Despite all of Bachelder’s promotional efforts for The Last Hours of Lincoln, not a single copy from 1869 has turned up, which leads us to pose the question, ‘Why not?’ Isaac Arnold wrote to Bachelder on December 1, 1874, to inquire: “Is the engraving of the death of Lincoln finished? You know all my pictures were burned in the great fire here [in 1871] & therefore I am the more anxious to obtain more. If the engraving is finished please send to me at No. 104 Pine St., Chicago & oblige.” Clearly, Arnold could not remember if he had ever received a print. And, likely, he had not.
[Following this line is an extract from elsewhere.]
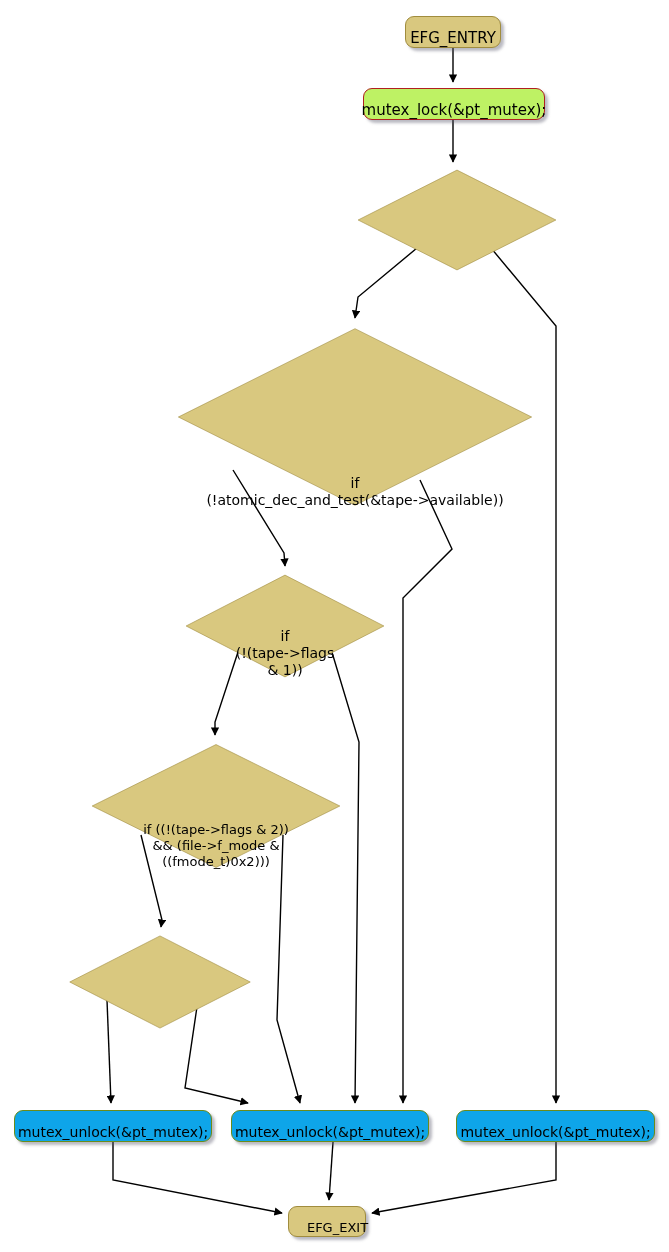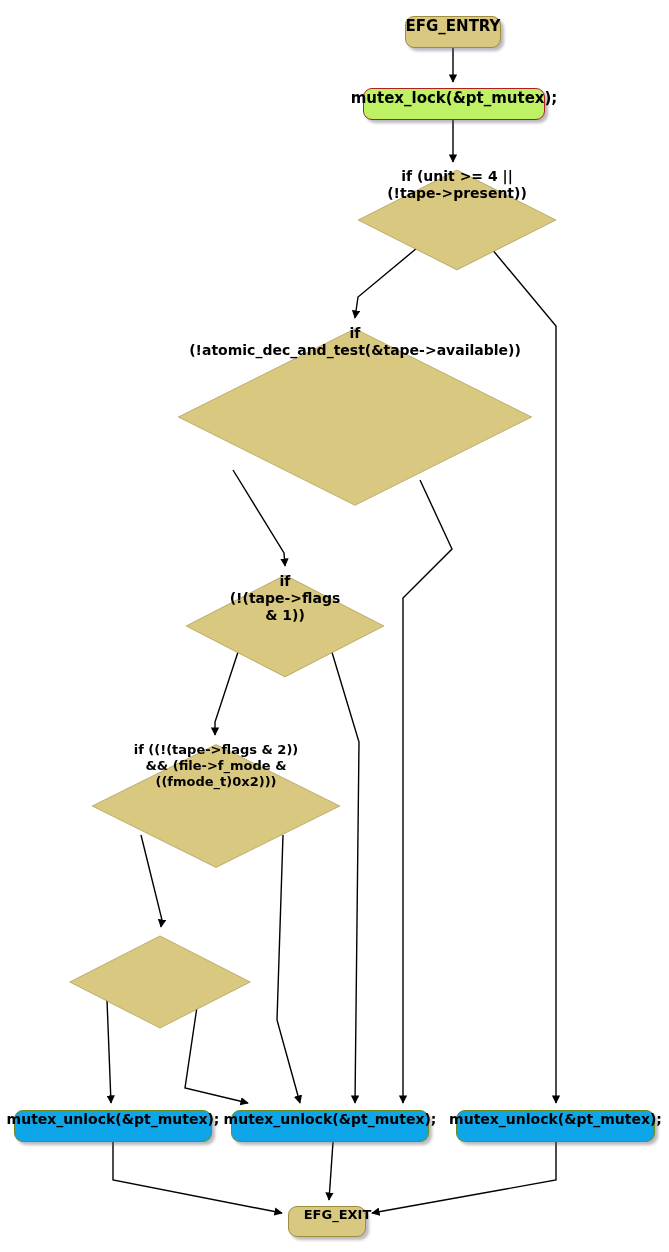"EFG_ENTRY" .node { align-items: flex-start -> flex-end; font-weight: bold -> none }
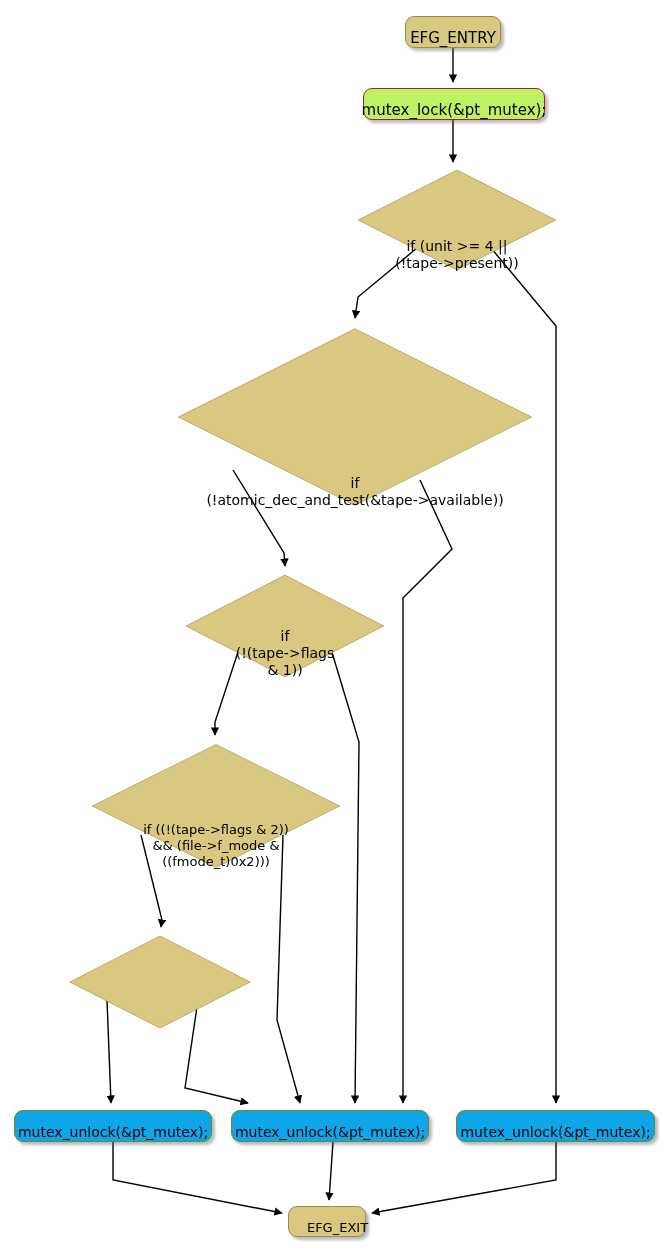"if (unit >= 4 ||" span.dlabel { html: <span>if (unit &gt;= 4 || (!tape-&gt;present))</span> -> none }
Whether Bachelder did not approve of the finished work by Hall, or whether his ambitious Battle of Gettysburg project got the best of him, we will never know.
In a collection of Bachelder materials obtained a few years ago by the Abraham Lincoln Presidential Library and Museum through a generous gift from LaSalle National Bank, a discarded Hall print was among the items. This image was later distributed, in 1908, by M. David, who thereby published something that Bachelder did not intend for distribution.